Сзади послышался перестук каталки, глухие стоны — и две пожилые женщины в белых халатах провезли корчащееся, безымянное тело, все в присохших кровавых бинтах — и лицо, и грудь, — только рот черным мычащим провалом — блондин?.. Не может быть... Позади шла медсестра с капельницей, нахмуренная, остановилась, заметив немые отчаянные взмахи Игнатьева. Игнатьев напрягся, вспомнил язык людей:
— Блондин?
— Что вы говорите, не поняла?
— Блондин, Иванов?.. Тоже, это? Ему?.. Вырвали, да?
Медсестра невесело засмеялась.
— Нет, ему пересадили. Вам удалят, другому пересадят. Не волнуйтесь. Это стационарный больной.

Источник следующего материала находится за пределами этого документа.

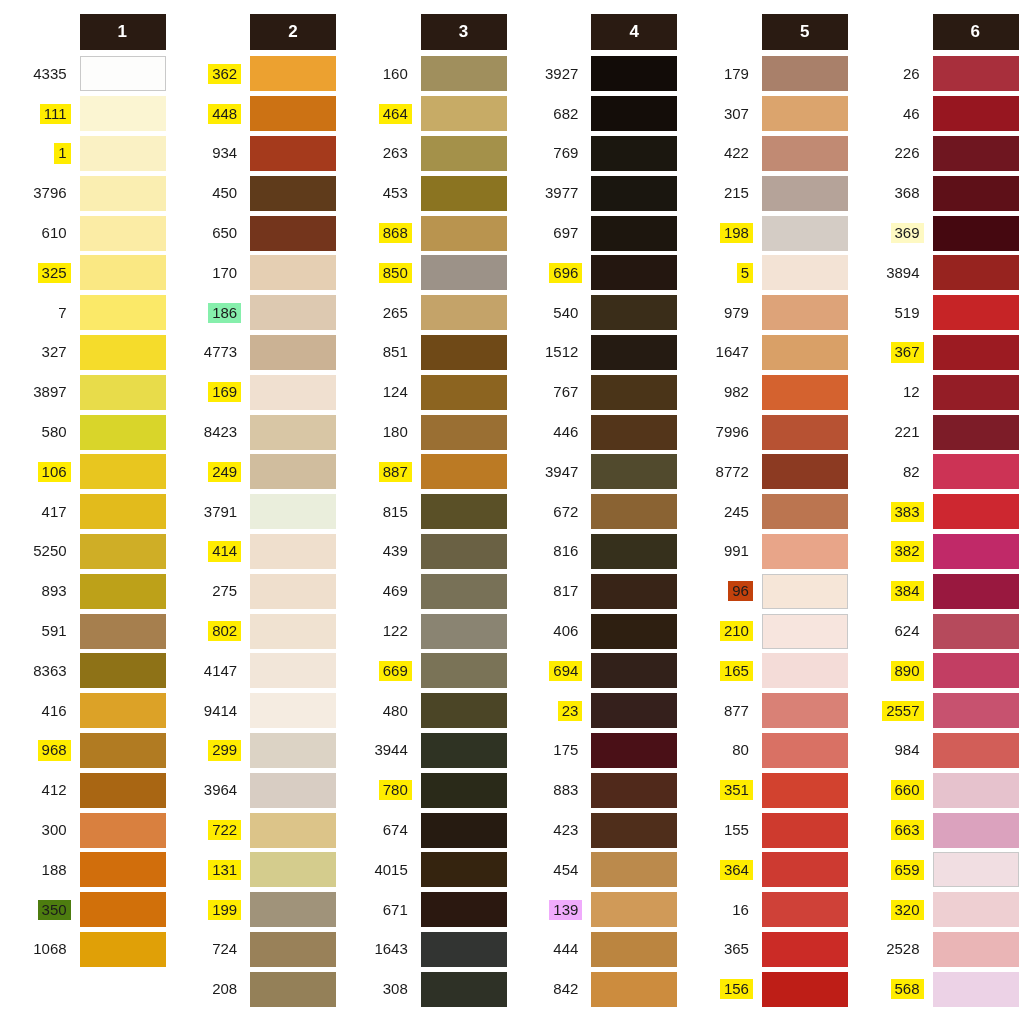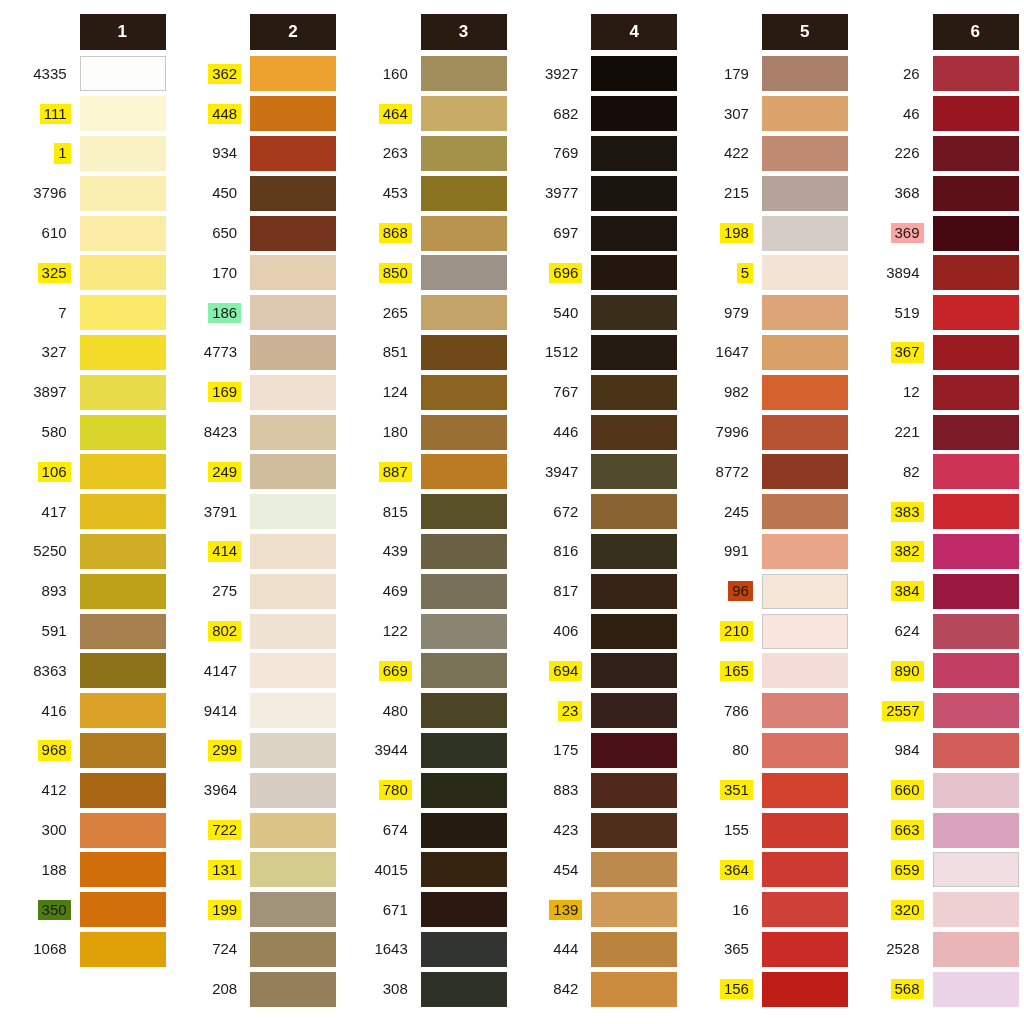--- a/index.html
+++ b/index.html
@@ -604,7 +604,7 @@
             <div class="swatch" style="background: rgb(94, 16, 24);"></div>
           </div>
           <div class="row">
-            <div class="code hl" style="background: #fca5a5;">369</div>
+            <div class="code hl" style="background: #fef9c3;">369</div>
             <div class="swatch" style="background: rgb(69, 8, 16);"></div>
           </div>
           <div class="row">

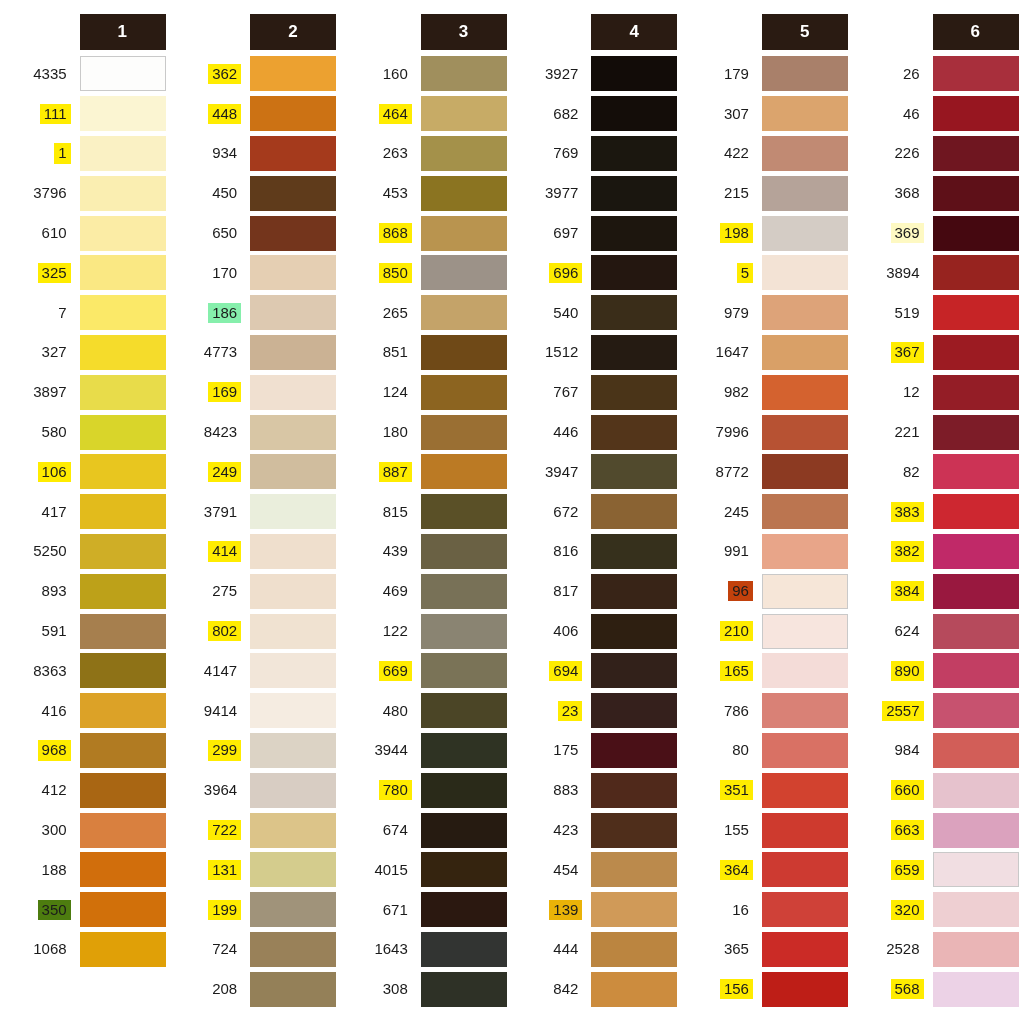--- a/index.html
+++ b/index.html
@@ -551,7 +551,7 @@
             <div class="swatch" style="background: rgb(244, 220, 216);"></div>
           </div>
           <div class="row">
-            <div class="code">786</div>
+            <div class="code">877</div>
             <div class="swatch" style="background: rgb(217, 129, 118);"></div>
           </div>
           <div class="row">

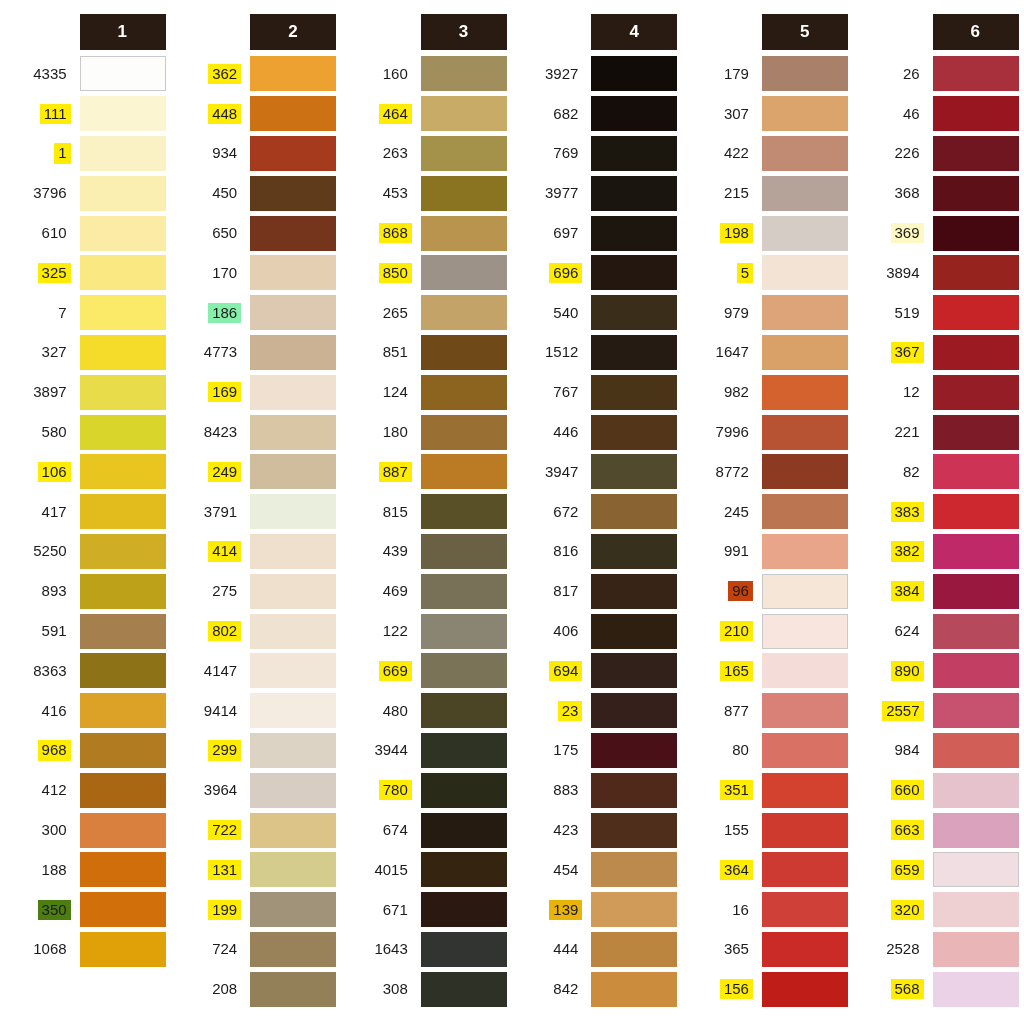--- a/index.html
+++ b/index.html
@@ -470,7 +470,7 @@
             <div class="swatch" style="background: rgb(187, 138, 76);"></div>
           </div>
           <div class="row">
-            <div class="code hl" style="background: #eab308;">139</div>
+            <div class="code hl" style="background: #f0abfc;">139</div>
             <div class="swatch" style="background: rgb(208, 154, 88);"></div>
           </div>
           <div class="row">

— Ах, значит, наоборот тоже делают? А почему такой…
— Не жилец. Не живут они. Подписку берем перед операцией. Бесполезно. Не выживают.

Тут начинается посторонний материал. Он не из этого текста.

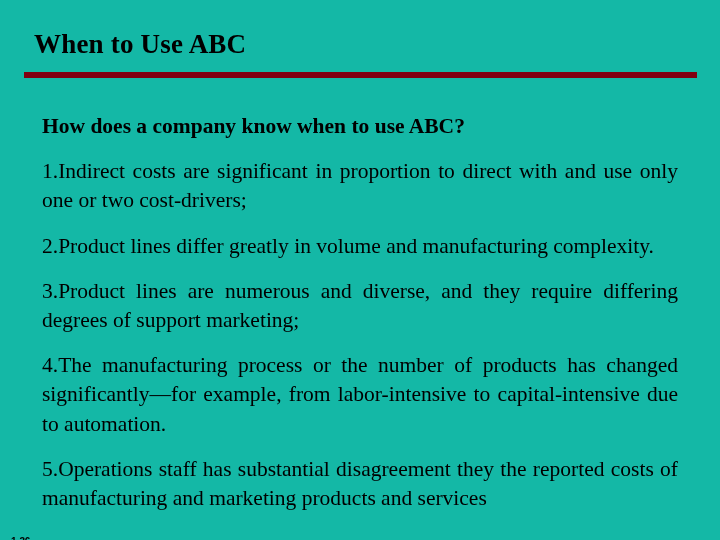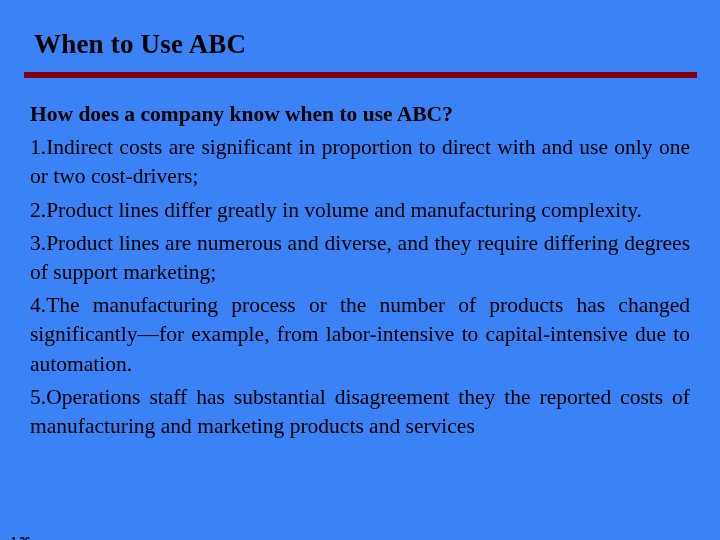--- a/index.html
+++ b/index.html
@@ -20,7 +20,7 @@
     top: 0;
     width: 720px;
     height: 540px;
-    background: #3b82f6;
+    background: #14b8a6;
   }
   .slide-title {
     position: absolute;

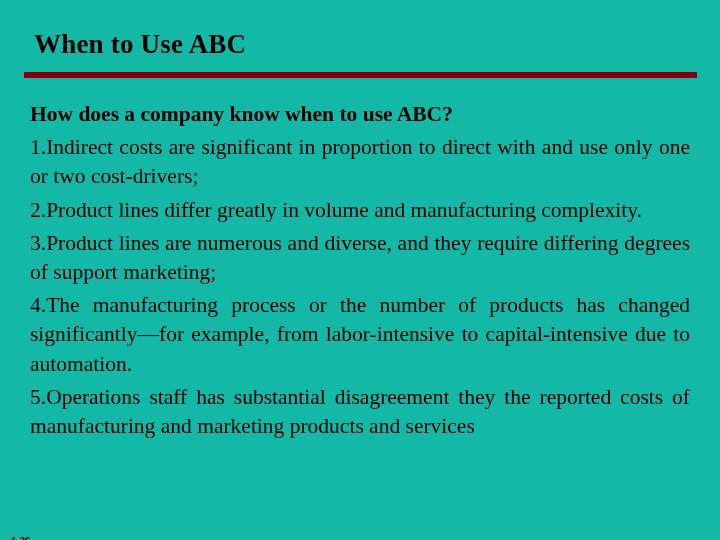--- a/index.html
+++ b/index.html
@@ -55,7 +55,7 @@
     text-justify: inter-word;
   }
   .body-block p {
-    margin: 4px;
+    margin: 16px;
     padding: 0;
   }
   .lead-question {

— Отторжение? Иммунная система? — щегольнул Игнатьев.
— Обширный инфаркт.
— Почему?
— Не выдерживают. Они ж такими родились, всю жизнь прожили, знать не знали, что она за штука такая — и вдруг нате — сделайте им пересадку. Мода такая пошла, что ли. В очереди стоят, переклички раз в месяц. Доноров не хватает.
— А я, стало быть, донор?
Медсестра засмеялась, подхватила капельницу, ушла. Игнатьев размышлял. Вот как у них тут. Экспериментальный институт, да-да-да... Дверь кабинета Иванова распахнулась, чеканным шагом вышел некто белокурый, надменный, идущий напролом; Игнатьев шарахнулся, чтобы не быть сбитым, проводил зачарованным взглядом — блондин... Супермен, мечта, идеал, атлет, победитель! А надпись над дверью уже нетерпеливо мигала, и Игнатьев переступил порог, и Живое царь-колоколом било и гудело в его трепещущей груди.
— Минутку посидите.
Доктор, профессор Иванов, что-то дописывал в карточке. Всегда они так: вызовут, а сами не готовы. Игнатьев сел и облизал сухие губы. Обвел глазами кабинет. Кресло вроде зубного, наркозный аппарат с двумя серебристыми баллонами, манометр. Там — шкаф полированный, с мелкими сувенирами от пациентов, безобидными, неподсудными пустячками: пластмассовые модельки первых автомобилей, фарфоровые птички. Смешно, что в таком кабинете, где делаются такие дела, — фарфоровые птички. Доктор писал и писал, и неловкая тишина сгущалась, только скрипело перо, и звякающая сбруя одинокого черного верблюда, и окоченевший всадник, и промерзшая равнина... Игнатьев сжимал руки, чтобы унять дрожь, водил глазами по сторонам: все обычное; приоткрыты створки старого окна, там, за белой масляной рамой — лето.